Lair Of The Multimedia Guru

2006-07-21

Division by zero

Have you ever been curious why you cant divide by zero?

The intuitive explanation with division of positve integers

To divide a by b means to remove b as often as possible from a and assign the number of times which you could do that to a/b, and whats left as the remainder of the division
if b is 0 you can remove it as often or as rare as you want, nothing will ever change

The intuitive explanation with division as the inverse of multiplication

If you have a number a and multiply that by b then divide
by b, so a*b/b then you should get a again if division reverses what multiplication did, but if b is 0 then a*b is a*0 which is 0 no matter what a was, so theres no information left about the value a had and consequently no way to reverse it

The Analytical explanation

if a is non zero constant, then a/b diverges to infinity as b approaches 0, and it converges to x if a=xb
note its important to remember here that the limit of a/b as b approaches 0 is not the same as a/0

The Algebraic explanation

All the above really just deals with the common numbers like integers, reals, complex numbers, …
so you might ask yourself if its not maybe possible to invent some other algebra (set of elements with some operations like addition and multiplication) in which we can divide by zero, well the awnser is of course you can, the problem is just that you have to give up some of the well known properties of common numbers
Lets see which set of properties is incompatible with division by zero
to speak about division by zero we need at least

  1. a set of elements S for our algebra A
  2. an additative identity element (x + 0 = 0 + x = x for all x)
    we use “0” here for simplicity even though the element doesnt need to be related to our well known zero
  3. of course a + and * operation, which again of course doesnt have to be the same as common addition and multiplication
  4. 0 to have a inverse ((x*0)*0-1 = x for all x)
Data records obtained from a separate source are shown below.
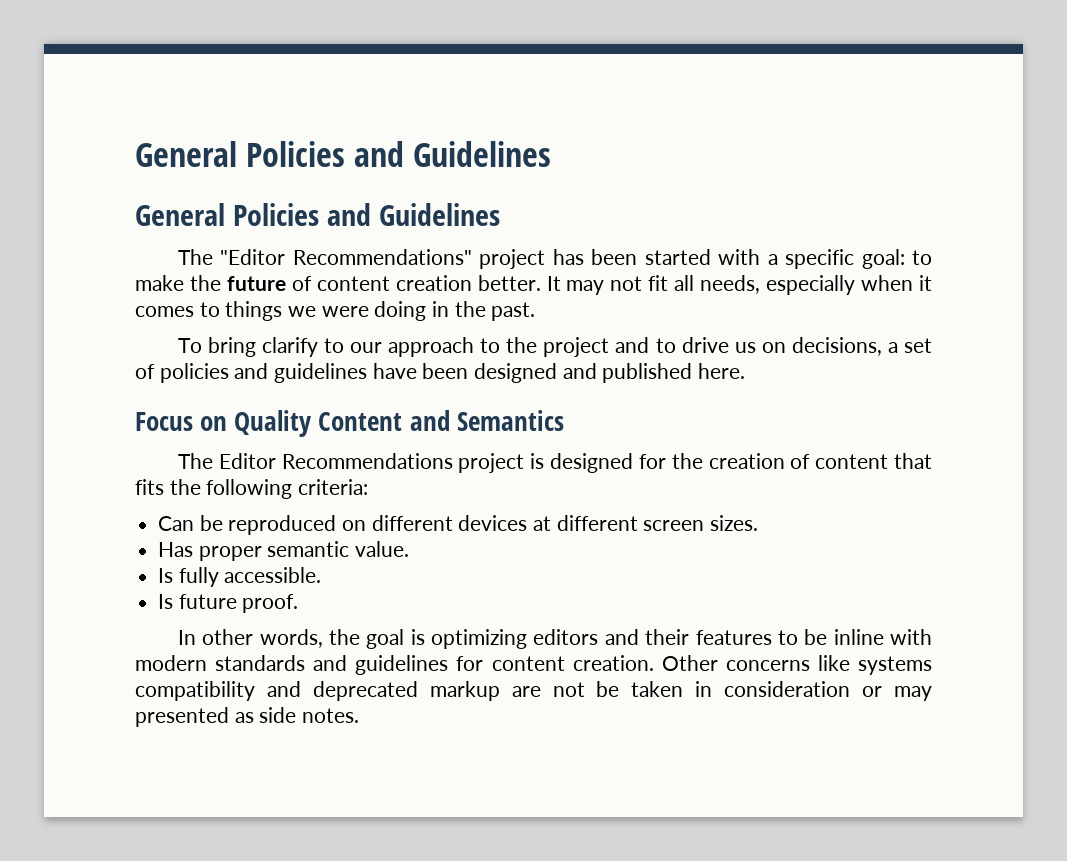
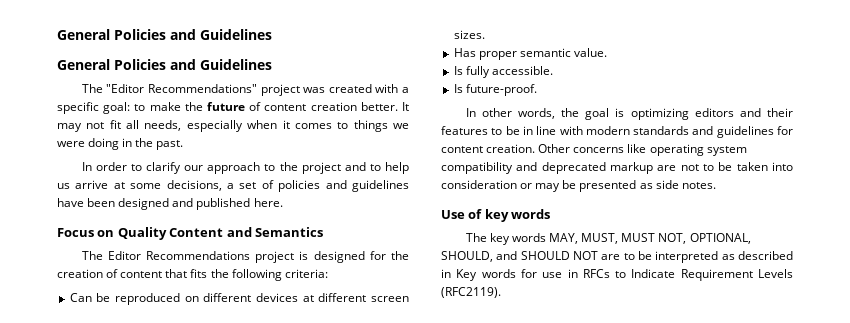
[552,249,711,265] has been started -> [303,84,372,93] was created
[177,337,345,357] To bring clarify to -> [81,162,182,174] In order to clarify
[681,337,786,353] drive us on -> [385,162,410,174] [57,180,162,189] help us arrive at some
[178,594,299,613] future proof. -> [465,84,537,96] future-proof.
[833,629,884,645] inline -> [522,126,557,135] in line
[858,656,933,675] systems -> [649,144,747,156] operating system
(585, 689) none -> [703,164,714,171] to
[695,681,713,697] in -> [772,162,793,171] into
(932, 693) none -> [562,180,577,189] be
(360, 715) none -> [441,209,551,222] [465,233,751,245] [441,251,793,263] [441,269,793,281] [441,287,501,298] // Use of key words // The key words MAY, MUST, MUST NOT, OPTIONAL, SHOULD, and SHOULD NOT are to be interpreted as described in Key words for use in RFCs to Indicate Requirement Levels (RFC2119).

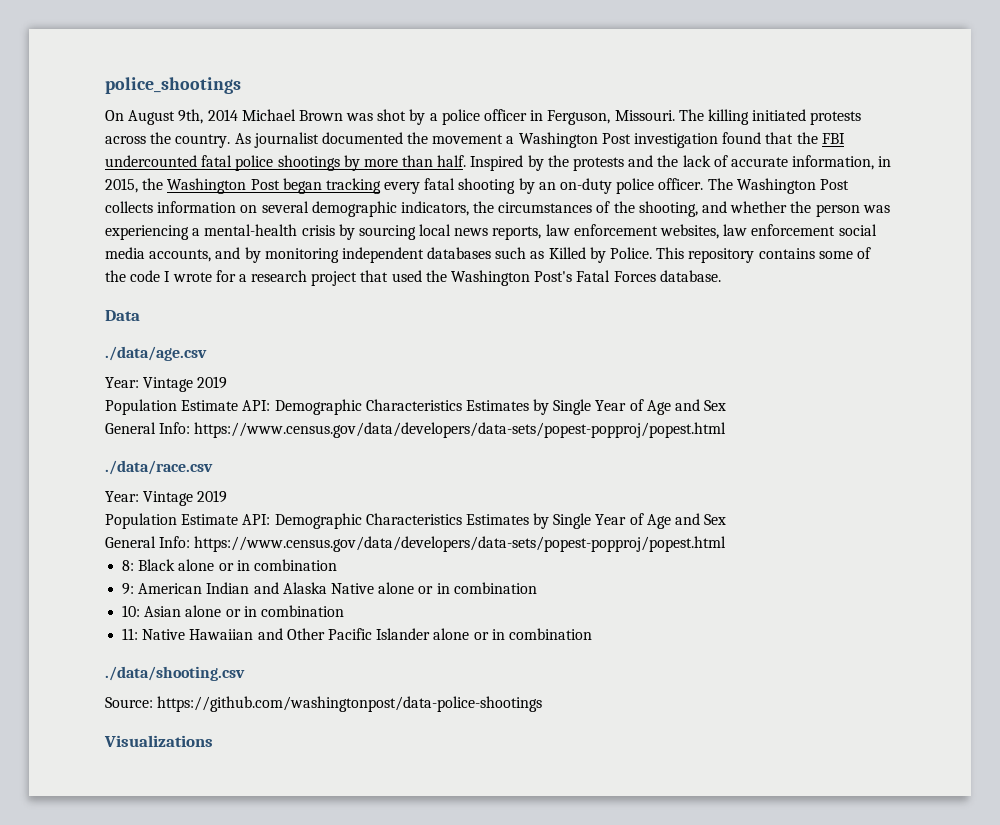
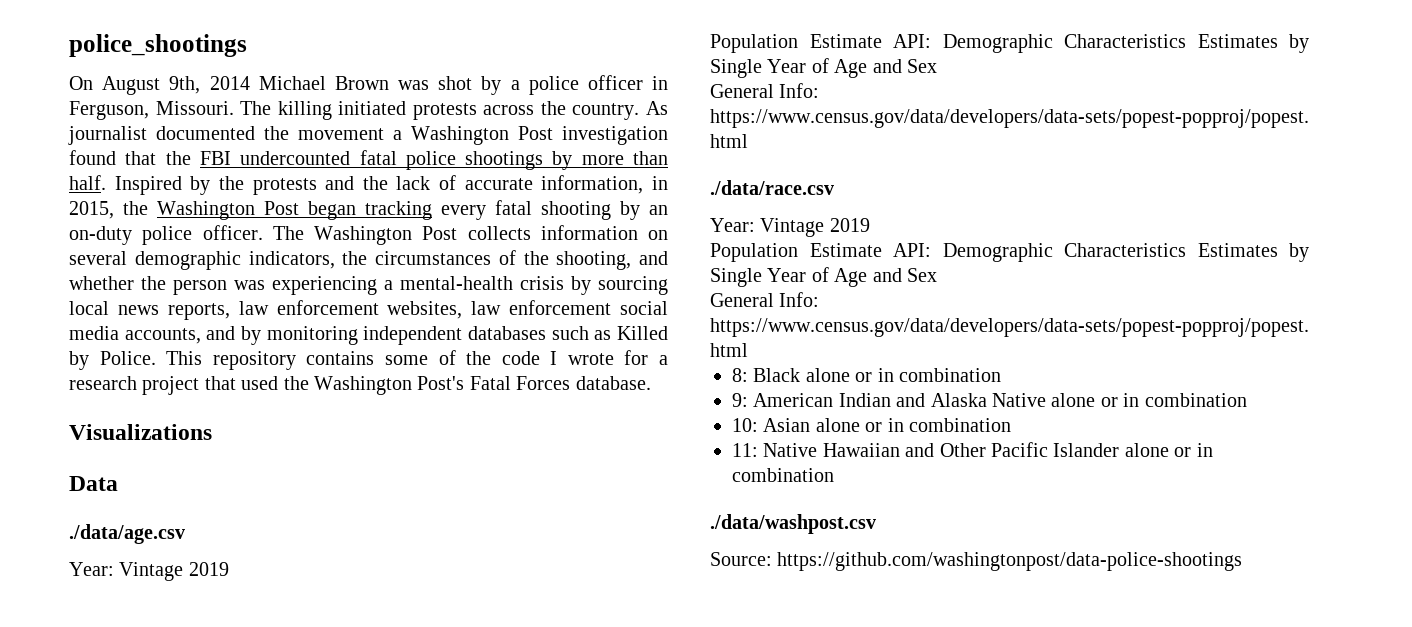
(721, 276) none -> [69,424,212,440] // Visualizations
[105,666,245,681] ./data/shooting.csv -> [710,514,876,534] ./data/washpost.csv
[104,735,213,747] // Visualizations -> (1243, 561) none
with that set of rules one can easily find many algebras in which you can divide by zero, for example just define the * operation to be identical to + and that identical to the common addition, division by zero is just subtraction by zero, totally useless but it works :)
anoter property we likely want is a multiplicative identity element (x * 1 = 1 * x = x for all x) and the distributive law (a+b)*c= a*c + b*c and c*(a+b)= c*a + c*b sadly that already starts causing problems:

0*0 + 0= 0*0 definition of the identity element of +
0*0 + 1*0 = 0*0 definition of the identity element of *
(0 + 1)*0 = 0*0 distributive law
1*0 = 0*0 definition of the identity element of +
1 = 0 inverting the multiplication by 0

so our algebra would need the identity element of + and the identity element of * to be identical, hmm …

and another odd result:

x*1 = x definition of the identity element of *
x*(1+1) = x definition of the identity element of + and 1=0
x+x = x distributive law

now the question is, is there actualy a non trivial (more then 1 element) algebra left at all?
it seems there is: assume our algebra has 2 elements: “0” and “#”
and we define addition and multiplication like:

+/* 0 #
0 0 #
# # #

its immedeatly obvious that the rules for the 2 identity elements hold
does the distributive law hold too? it does which can be proofen by simply looking at the 8 possible cases, and an inverse element for multiply by 0 well 0 is its own inverse obviously

next, we drop the multiplicative identity element again and try to add a unique multiplicative inverse element x for every element instead of just for zero (a*x=b for all a,b), without that we would either just change the division by zero in a division by foobar problem or we wouldnt be able to reach some elements, sadly only the trivial 1 element algebra is left then:

a*b = a*(b+0) definition of the identity element of +
a*b = a*b+a*0 distributive law
0 = 0+a*0 choose b so that a*b=0
0 = a*0 definition of the identity element of +
0*0-1 = a invert multiplication by zero

the last line means: every algebra with the properties above will have exactly one element and be useless
alternatively if we replace the property that every element must have a unique multiplicative inverse by requiring addition to be invertable ((a+b) + (-b) = a) then we too end up with the useless 1 element algebra:

a=(a*0)*o-1 definition of the inverse of 0
a=(a*(0+0))*0-1 definition of the identity element of +
a=(a*0 + a*0)*0-1 distributve law
a=(a*0)*0-1+(a*0)*0-1 distributve law
a=a + a substituting from row 1
0=a inverting the addition of a

i guess thats enough math for today, and enough chances to embarrass myself with a trivial typo somewhere …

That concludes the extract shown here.